Closed libailin closed 4 months ago
sql模式下新增特性: 1、写入时支持配置rowkeyExpress 2、写入时支持配置hbase的时间戳,支持选项:当前时间(默认)、指定时间列名(例如:列簇:字段名)、指定具体时间 3、读取时支持配置客户端每次 rpc 从服务器端读取的列数,默认不限制。 4、读取时支持配置 rowKey起始点、rowKey结束点、rowkey是否是BytesBinary 5、解决sql模式下缺少Hbase2DynamicTableFactory 6、hbase 支持 multiVersionFixedColumn模式(竖表读取) 当是竖表读取时,声明 source table只能有四个字段,并且为固定的字段类型,参考下面声明:
CREATE TABLE source_hbase ( `rowkey` VARCHAR, `family_qualifier` VARCHAR, `timestamp` bigint, `value` VARCHAR )

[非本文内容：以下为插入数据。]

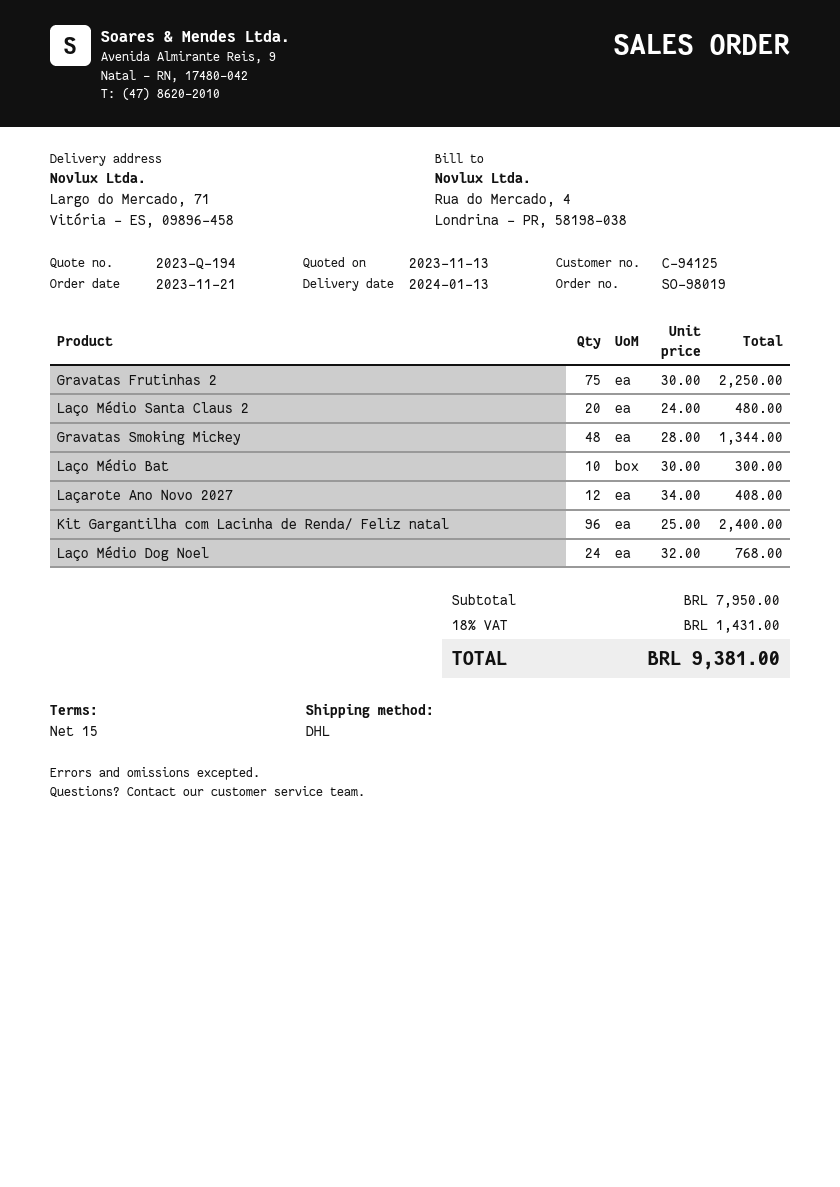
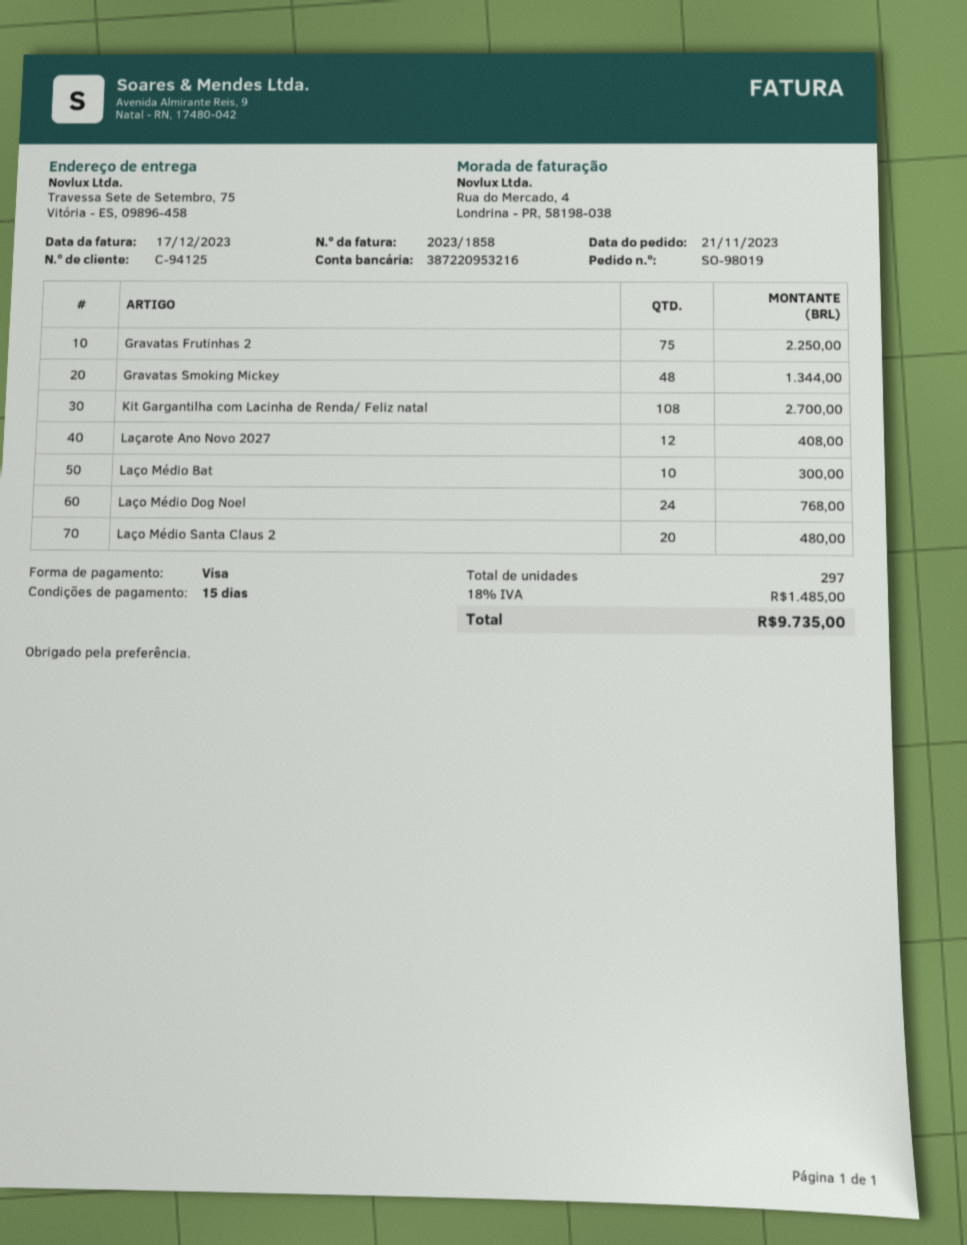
ship to: Largo do Mercado, 71, Vitória - ES, 09896-458 -> Travessa Sete de Setembro, 75, Vitória - ES, 09896-458
Kit Gargantilha com Lacinha de Renda/ Feliz natal: 96 for 2400.00 -> 108 for 2700.00
tax: 18% = 1431.00 -> 18% = 1485.00
total: 9381.00 -> 9735.00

7、支持配置hadoop用户名,解决读写hbase权限问题 8、支持配置字段值为空时写入模式,SKIP:跳过,此字段不写入,EMPTY:空字节数组代替 9、优化当下游没有声明使用 rowkey 字段时报错问题
Caused by: java.lang.UnsupportedOperationException: No implementation provided for SupportsProjectionPushDown. Please implement SupportsProjectionPushDown#applyProjection(int[][], DataType)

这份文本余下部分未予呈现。